Axiom Space hopes to build the first private space station in low Earth orbit
Credit: Axiom Space/Axiom Space
A Texan space start-up hoping to launch the first private mission to the International Space Station (ISS) has raised $130m (£90m) in a funding round led by British cybersecurity investor C5 Capital.
Axiom Space, founded by a former program manager for the ISS, pitches itself as the foothold for “humanity’s next step off the planet. It plans to make history in 2022 by sending the first ever commercial astronauts to the ISS.
The company has also won a contract with Nasa to attach new modules onto the ISS, hoping to float them off as an independent station some time after 2028, when their ailing mother ship is expected to be scuttled into Earth’s atmosphere.
As part of the deal, Axiom will work with other companies in C5’s portfolio to host an orbital cloud computing and cybersecurity operations centre aboard its modules. Neither company has disclosed Axiom’s current valuation.
C5 partner Rob Meyerson, who ran Jeff Bezos’s space company Blue Origin between 2003 and 2018, told the Telegraph that he believes Axiom’s station will become a hub for new orbital businesses and will require protection from cyber threats.
Mr Meyerson said: “The cost to access space has never been lower… we would have many opportunities to invest in rockets and satellites, but there’s only one company that is building a private destination in space, and that’s Axiom.
“It’s going to be the core piece of infrastructure on which we and others will be able to build other companies – the laboratory architecture, the manufacturing facilities, the habitation modules. We believe that those companies will operate on the Axiom station for decades to come.”
The company has also won a contract with Nasa to attach new modules onto the ISS. Pictured is what the interior could look like
Credit: Axiom Space/Axiom Space
C5 managing partner André Pienaar said: “Being able to secure satellites in space so that no one tampers with them or redeploys them, or messes with their signal, is growing important. So space is absolutely integral to cybersecurity.”
New-York based investors Declaration Partners, Starbridge Venture Capital and The Venture Collective, as well as Seattle’s Hemisphere Ventures, also took part in the funding round.
Axiom was founded in 2016 by Michael Suffredini, Nasa’s programme manager for the ISS between 2005 and 2015 and now Axiom’s chief executive, and Dr Kam Ghaffarian, whose company Stinger Ghaffarian trained numerous Nasa astronauts, now Axiom’s executive chairman.

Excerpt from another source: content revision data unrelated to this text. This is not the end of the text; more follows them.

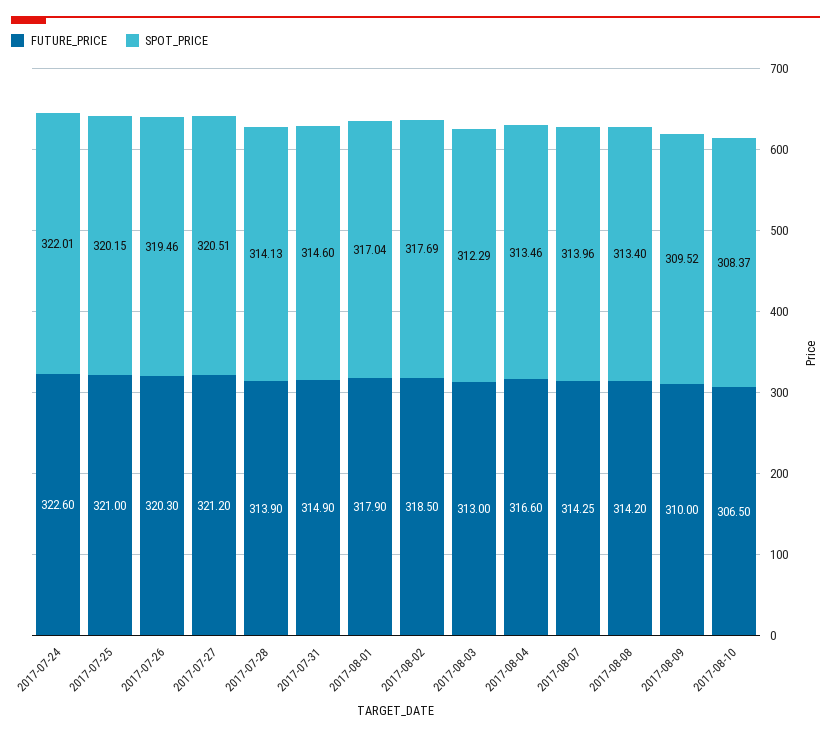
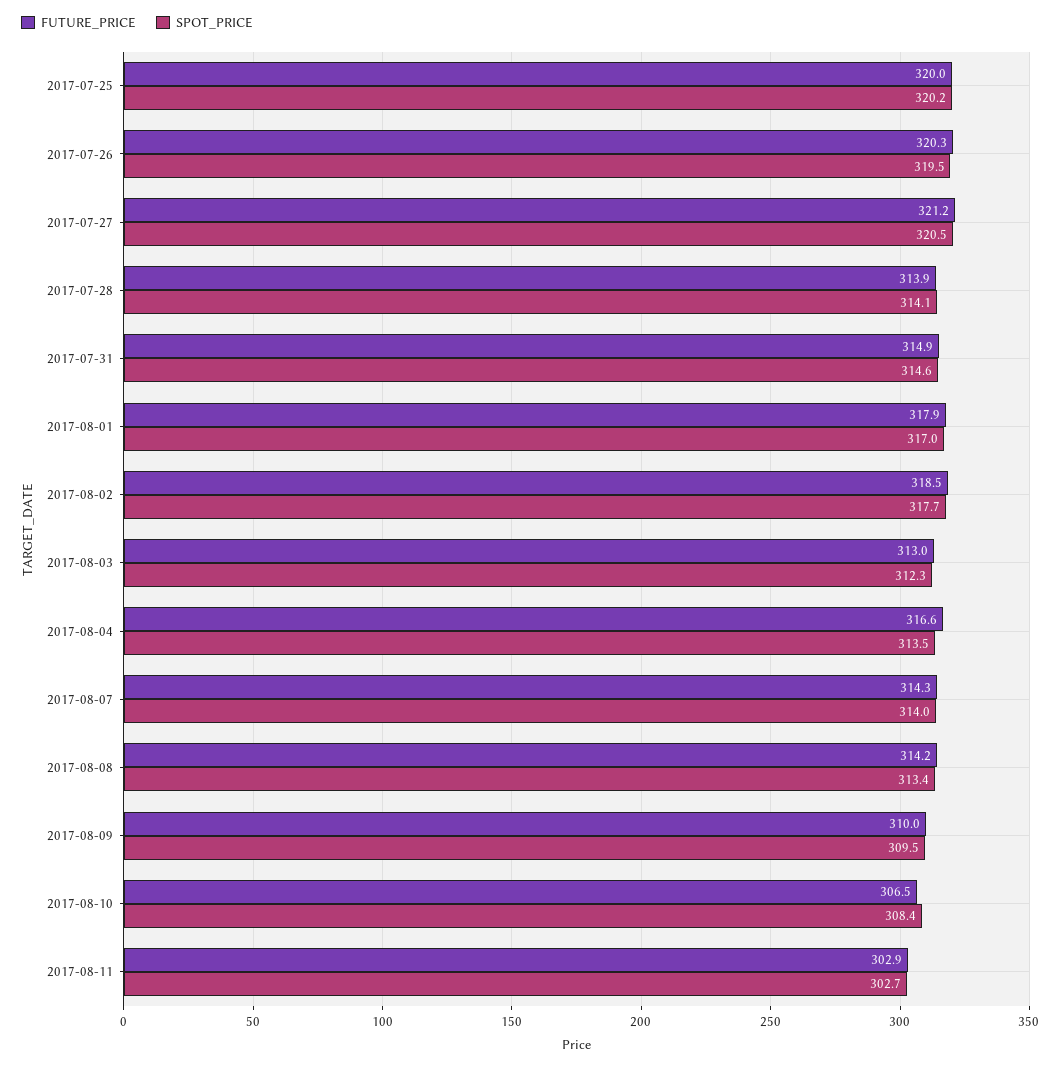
FUTURE_PRICE, 2017-07-24: 322.6 -> none
SPOT_PRICE, 2017-07-24: 322.01 -> none
FUTURE_PRICE, 2017-07-25: 321 -> 320
FUTURE_PRICE, 2017-08-11: none -> 302.9
SPOT_PRICE, 2017-08-11: none -> 302.7

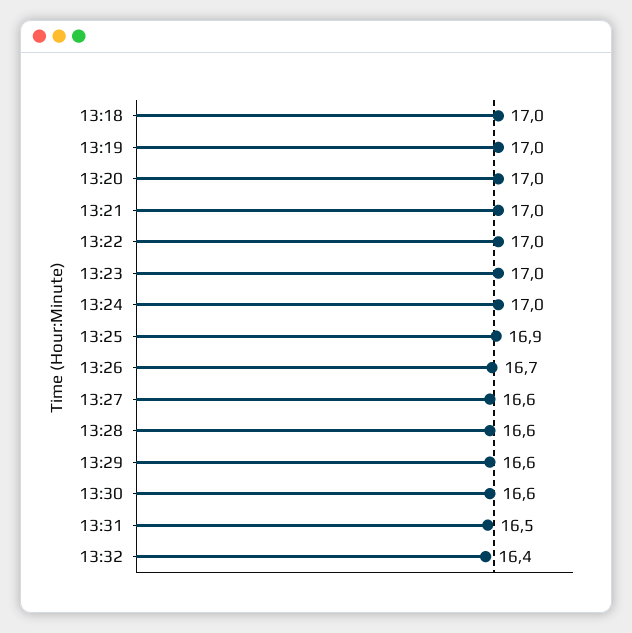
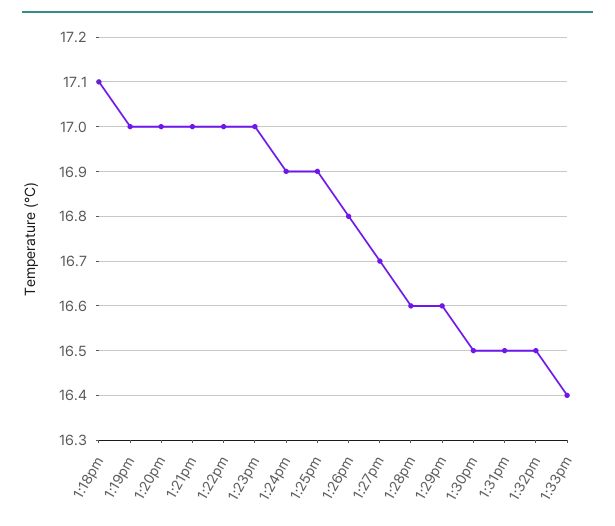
13:18: 17 -> 17.1
13:24: 17 -> 16.9
13:26: 16.7 -> 16.8
13:27: 16.6 -> 16.7
13:30: 16.6 -> 16.5
13:32: 16.4 -> 16.5
1:33pm: none -> 16.4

The company plans to send its first astronauts to the ISS in 2022, and to launch its first module in 2024. Eventually, it plans a set of ISS modules including a research and manufacturing facility, crew quarters and an observation cupola.
Th mission next year will be led by Michael López-Alegría, a former Nasa astronaut. It will include three astronauts Larry Connor, Mark Pathy and Eytan Stibbe. It believed each person spent around $55m for a ticket to the ISS.
C5’s Managing partner André Pienaar said that C5 was identifying and helping to build British companies that could “launch a whole range of products and services” from both the ISS and a future Axiom station.
“The partnership between the UK Space Agency and Nasa is of critical importance for the future,” he said. “Post-Brexit, the public-private partnerships that Nasa is opening up create a lot of space for the UK, both to grow its own space economy but also to continue to be a leader in the space sector globally.